Setting the global agenda
‘Water is an important topic for the world, and for me. It literally ‘knits everything together’. At the same time, water is also an omnipresent and hyper localised compound. As full Professor of Environmental Technology & Design at TU Delft and Scientific Director of the Amsterdam Institute for Advanced Metropolitan Solutions (funded by TUD, MIT and WUR) my everyday practice strongly connects to challenges related to water. The AIWW Conference not only connects people and solutions to these challenges, it also sets the global water agenda.
From cases to bankable projects
Cities are dense networks of interwoven socio-spatial processes that are simultaneously human, material, natural, discursive, cultural and organic. Their prosperity and robustness depend on the continuous metabolism of mineral, water and energy resources. Their double complexity (systems and human behaviour), their interactions among several dynamic agents and their nestedness blurs the boundaries of cities as complex systems.
Furthermore, cities are composed of interactive components that may change their roles over time in unpredictable ways. Urban ecosystems contain co-evolving species and systems, and follow unique evolutionary trajectories. Currently there are answers to emerging issues. However, the frameworks presently governing metropolitan water solutions are not able to ensure accountability at all times. As the pervasiveness, complexity, and scale of these systems grow, the lack of meaningful integrated solutions is of increasingly urgent concern.

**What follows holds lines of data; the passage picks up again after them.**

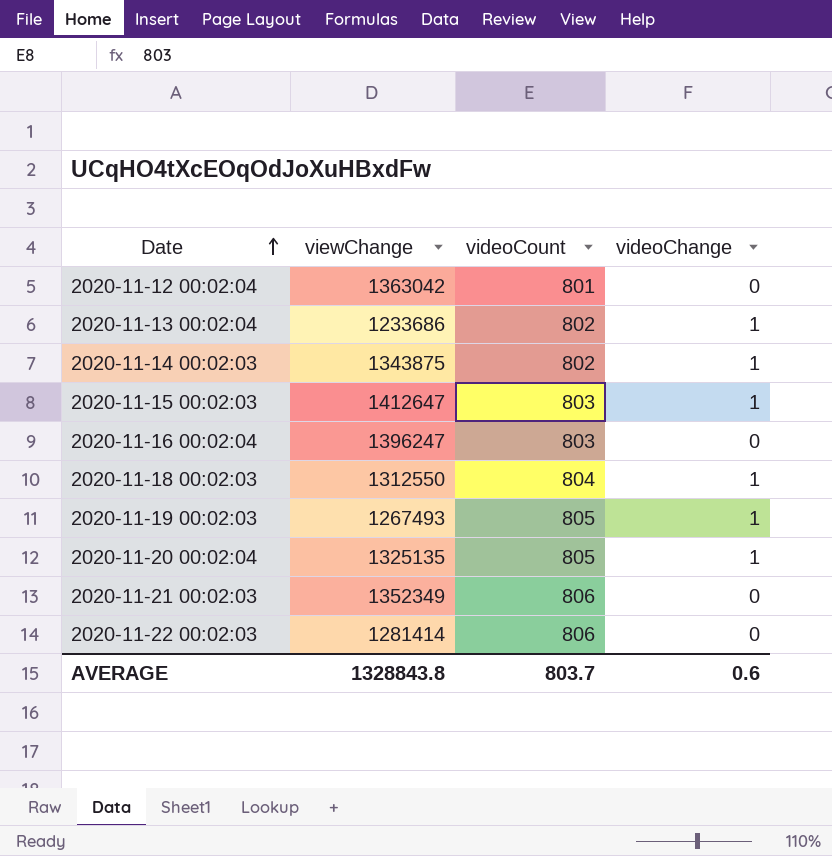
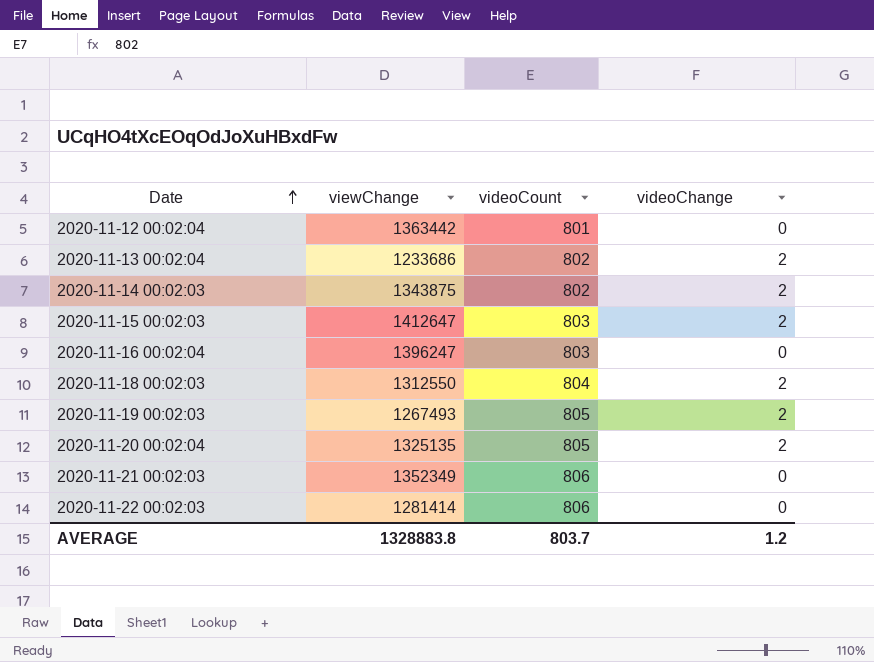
2020-11-12 00:02:04 | viewChange: 1363042 -> 1363442
2020-11-13 00:02:04 | videoChange: 1 -> 2
2020-11-14 00:02:03 | videoChange: 1 -> 2
2020-11-15 00:02:03 | videoChange: 1 -> 2
2020-11-18 00:02:03 | videoChange: 1 -> 2
2020-11-19 00:02:03 | videoChange: 1 -> 2
2020-11-20 00:02:04 | videoChange: 1 -> 2
AVERAGE | viewChange: 1328843.8 -> 1328883.8
AVERAGE | videoChange: 0.6 -> 1.2

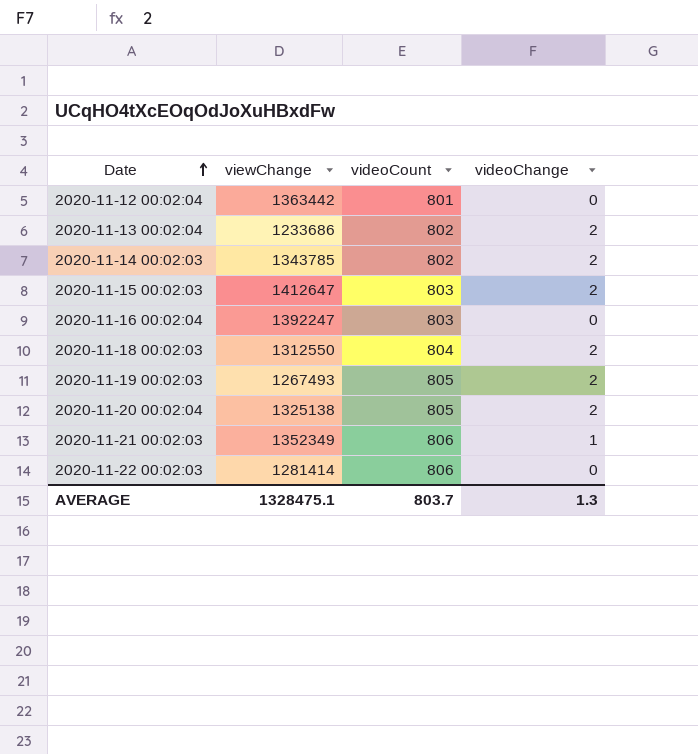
2020-11-14 00:02:03 | viewChange: 1343875 -> 1343785
2020-11-16 00:02:04 | viewChange: 1396247 -> 1392247
2020-11-20 00:02:04 | viewChange: 1325135 -> 1325138
2020-11-21 00:02:03 | videoChange: 0 -> 1
AVERAGE | viewChange: 1328883.8 -> 1328475.1
AVERAGE | videoChange: 1.2 -> 1.3

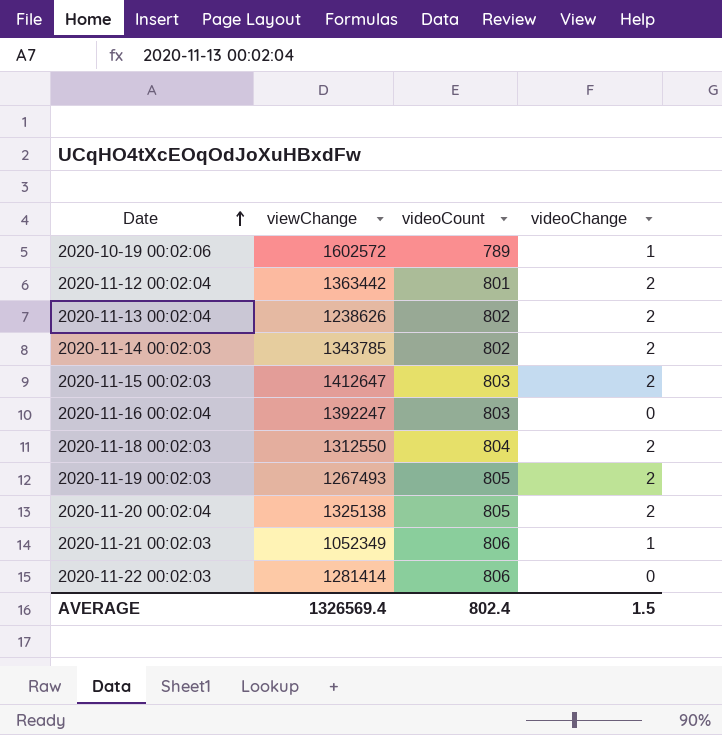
row 2020-10-19 00:02:06: none -> 1602572 | 789 | 1
2020-11-12 00:02:04 | videoChange: 0 -> 2
2020-11-13 00:02:04 | viewChange: 1233686 -> 1238626
2020-11-21 00:02:03 | viewChange: 1352349 -> 1052349
AVERAGE | viewChange: 1328475.1 -> 1326569.4
AVERAGE | videoCount: 803.7 -> 802.4
AVERAGE | videoChange: 1.3 -> 1.5

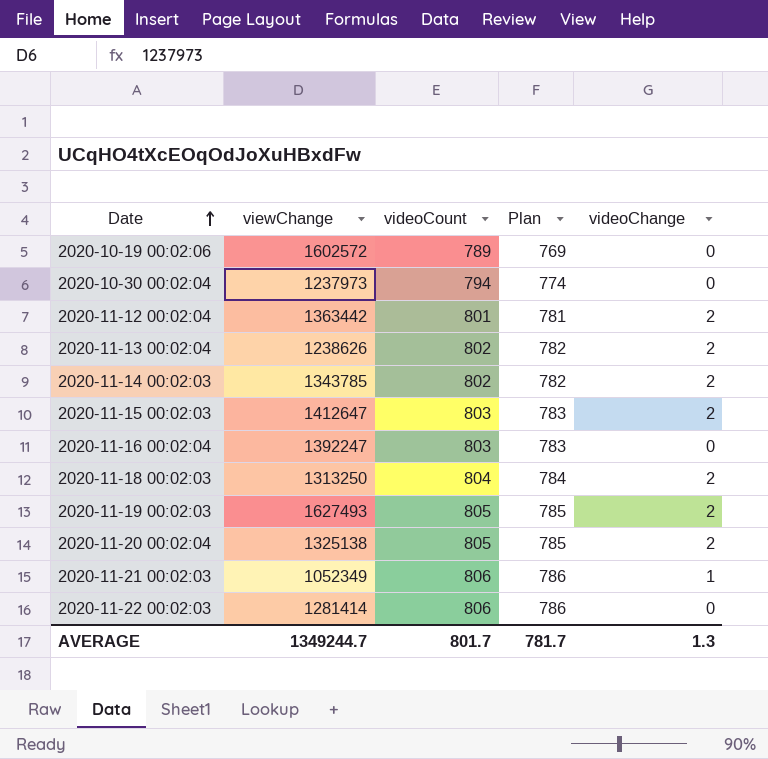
column Plan | formula: none -> [videoCount] - 20
2020-10-19 00:02:06 | videoChange: 1 -> 0
row 2020-10-30 00:02:04: none -> 1237973 | 794 | 774 | 0
2020-11-18 00:02:03 | viewChange: 1312550 -> 1313250
2020-11-19 00:02:03 | viewChange: 1267493 -> 1627493
AVERAGE | viewChange: 1326569.4 -> 1349244.7
AVERAGE | videoCount: 802.4 -> 801.7
AVERAGE | videoChange: 1.5 -> 1.3

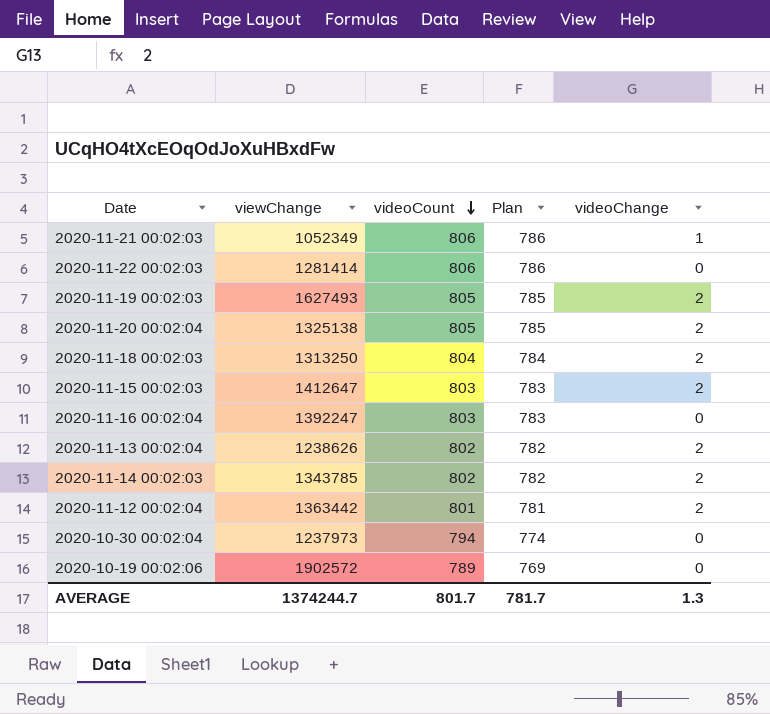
row order: Date ascending -> videoCount descending
2020-10-19 00:02:06 | viewChange: 1602572 -> 1902572
AVERAGE | viewChange: 1349244.7 -> 1374244.7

Why attend the AIWW Conference?
At present, society, and in particular cities, is confronted with a number of increasingly unmanageable crises, from the triple threat of climate change, water scarcity and environmental degradation to the deterioration of water supply and sanitation networks which will soon require radical retrofitting and/or complete replacement. Our demands on the biosphere are growing at such an exponential pace that we have disrupted the dynamic equilibrium of the compound most integral to life. This is most apparent in the countries of the Global South, where billions living in slums still lack easy access to clean water.
The AIWW Conference brings together top notch specialists in the field, and should be considered as one of the three leading networking and ‘solutions oriented’ events in the world.

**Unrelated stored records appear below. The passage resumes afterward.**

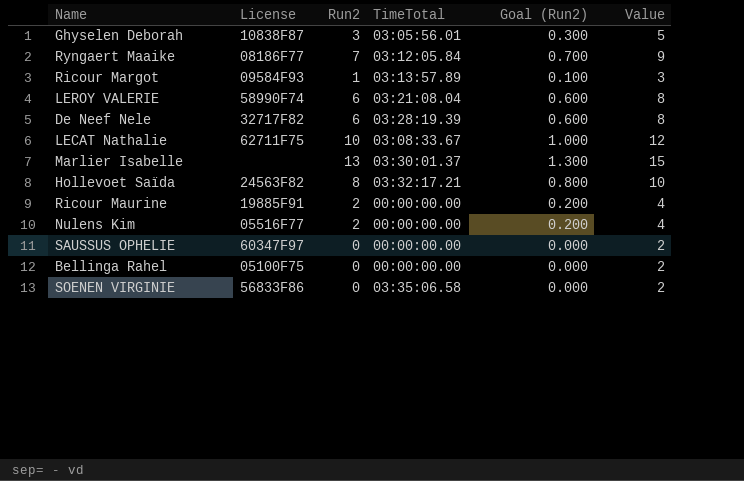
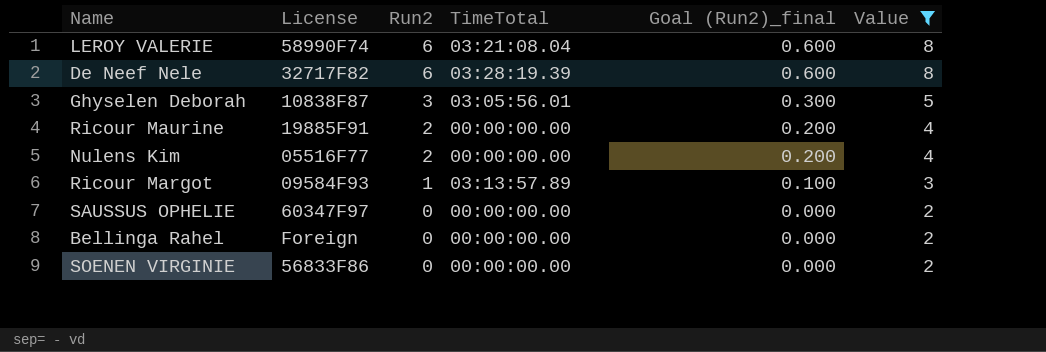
filter: none -> Value <= 8
row order: none -> Run2 descending
column name: Goal (Run2) -> Goal (Run2)_final
Bellinga Rahel | License: 05100F75 -> Foreign
SOENEN VIRGINIE | TimeTotal: 03:35:06.58 -> 00:00:00.00

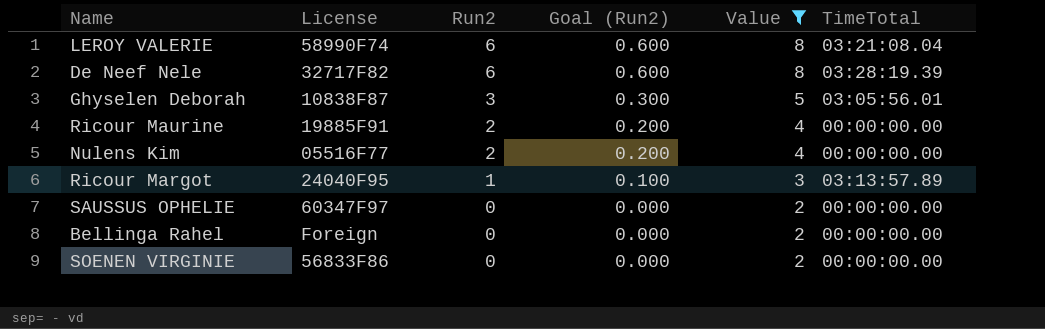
column name: Goal (Run2)_final -> Goal (Run2)
column TimeTotal | position: 4 -> 6
Ricour Margot | License: 09584F93 -> 24040F95

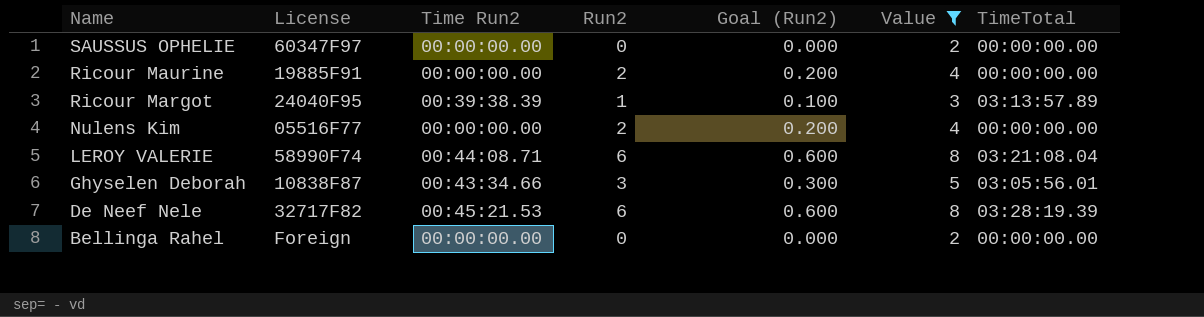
row order: Run2 descending -> Name descending
column Time Run2 | position: none -> 3
row SOENEN VIRGINIE: 56833F86 | 0 | 0.000 | 2 | 00:00:00.00 -> none

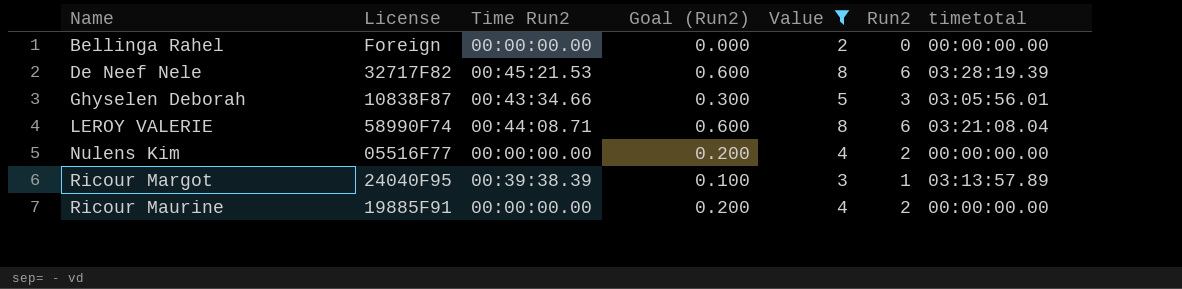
row order: Name descending -> Name ascending
column Run2 | position: 4 -> 6
column name: TimeTotal -> timetotal
row SAUSSUS OPHELIE: 60347F97 | 00:00:00.00 | 0 | 0.000 | 2 | 00:00:00.00 -> none

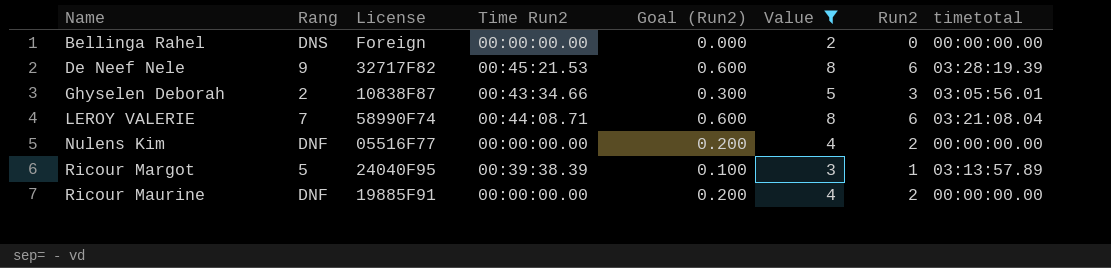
column Rang | position: none -> 2

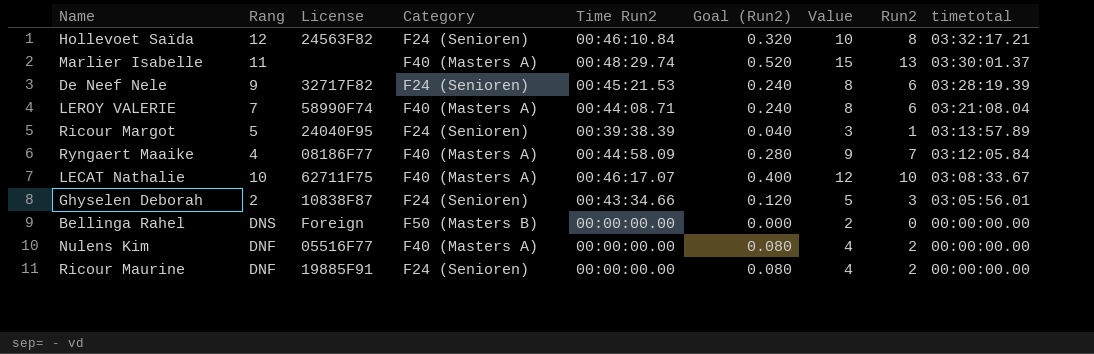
filter: Value <= 8 -> none
row order: Name ascending -> timetotal descending
column Category | position: none -> 4
column Goal (Run2) | formula: [Run2] * 0.1 -> [Run2] * 0.04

What to take away from the AIWW Conference
What I personally would like to take away from the conference are: essential components of integrated solutions, and the integration of technical and social perspectives in water challenges.
The sum of the technical and socio-economic processes that occur in cities supports solutions to achieve growth and the production of water and renewable water. But they also address related resources like energy and the elimination of waste. This would improve equity, sustainability and liveability in both the developing as well as the developed world.’